Provided data -
═══

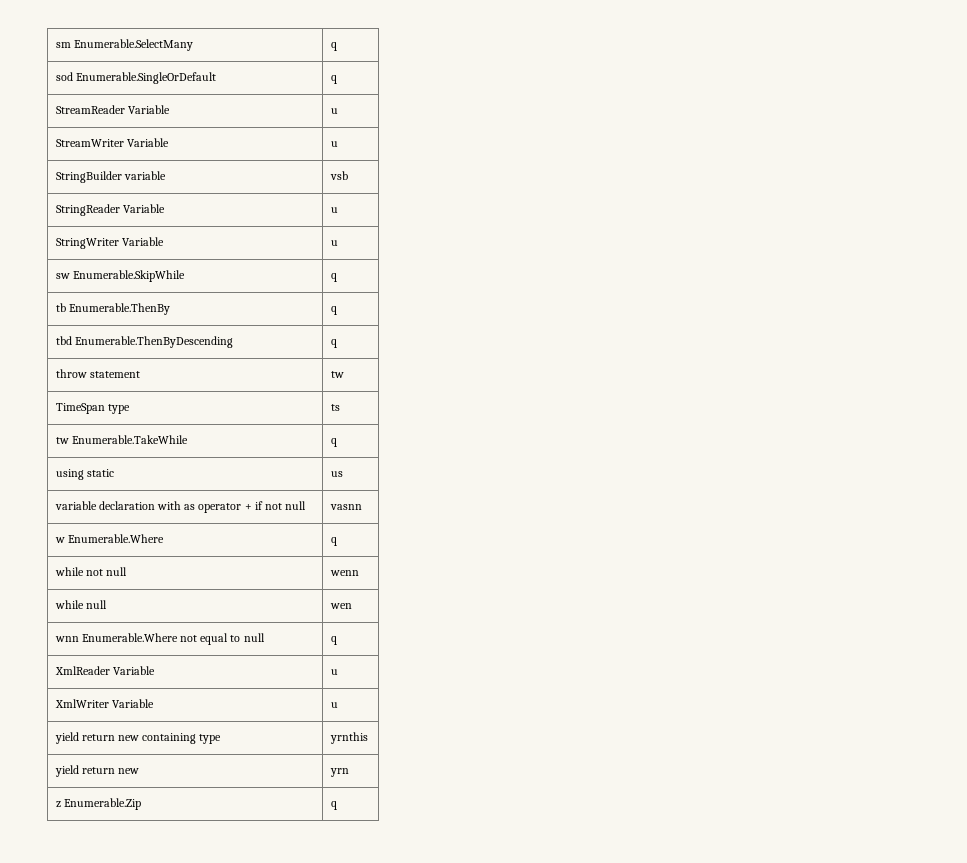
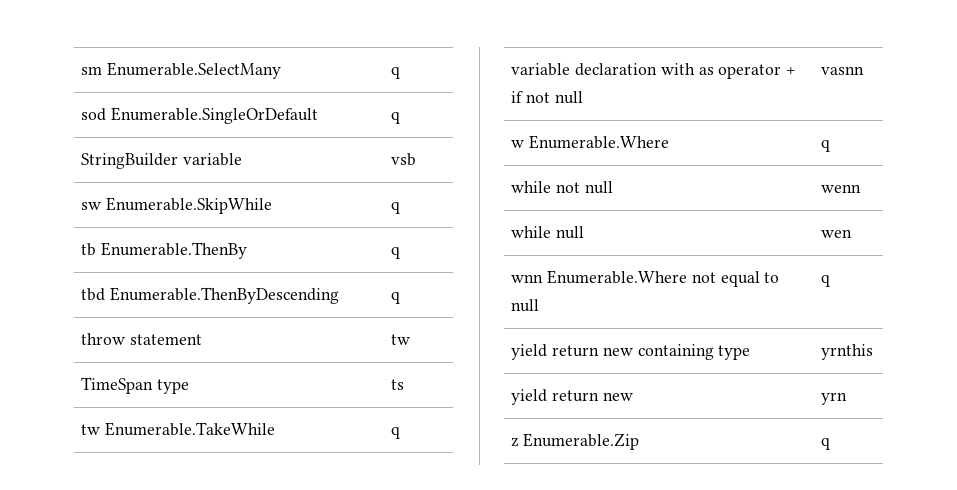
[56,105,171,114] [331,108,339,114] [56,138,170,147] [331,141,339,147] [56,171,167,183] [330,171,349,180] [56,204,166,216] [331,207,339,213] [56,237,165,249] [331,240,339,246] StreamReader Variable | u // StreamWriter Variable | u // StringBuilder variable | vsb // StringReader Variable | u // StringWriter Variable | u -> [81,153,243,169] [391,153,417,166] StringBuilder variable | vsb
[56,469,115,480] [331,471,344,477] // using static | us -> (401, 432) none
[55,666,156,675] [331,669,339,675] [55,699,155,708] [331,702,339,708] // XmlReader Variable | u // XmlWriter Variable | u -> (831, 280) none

═══

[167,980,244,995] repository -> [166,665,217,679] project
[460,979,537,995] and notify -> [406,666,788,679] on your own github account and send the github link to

═══

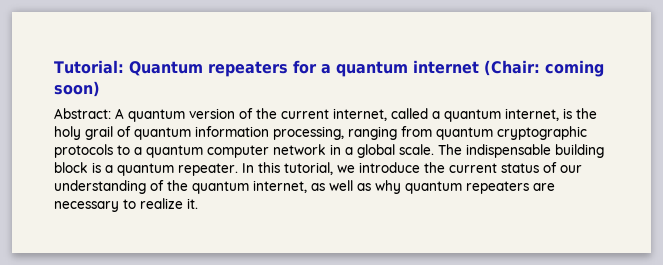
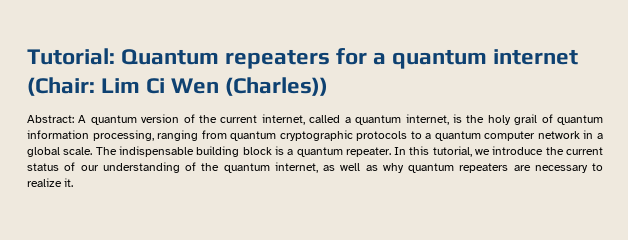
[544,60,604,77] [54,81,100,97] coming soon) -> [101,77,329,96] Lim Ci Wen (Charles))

═══

Exercise - Of the entries above, repeat exactly the lines between the line with "[167,980,244,995] repository ->" and the line with "[460,979,537,995] and notify", inclusive, and no others.

Result of the exercise -
[167,980,244,995] repository -> [166,665,217,679] project
[460,979,537,995] and notify -> [406,666,788,679] on your own github account and send the github link to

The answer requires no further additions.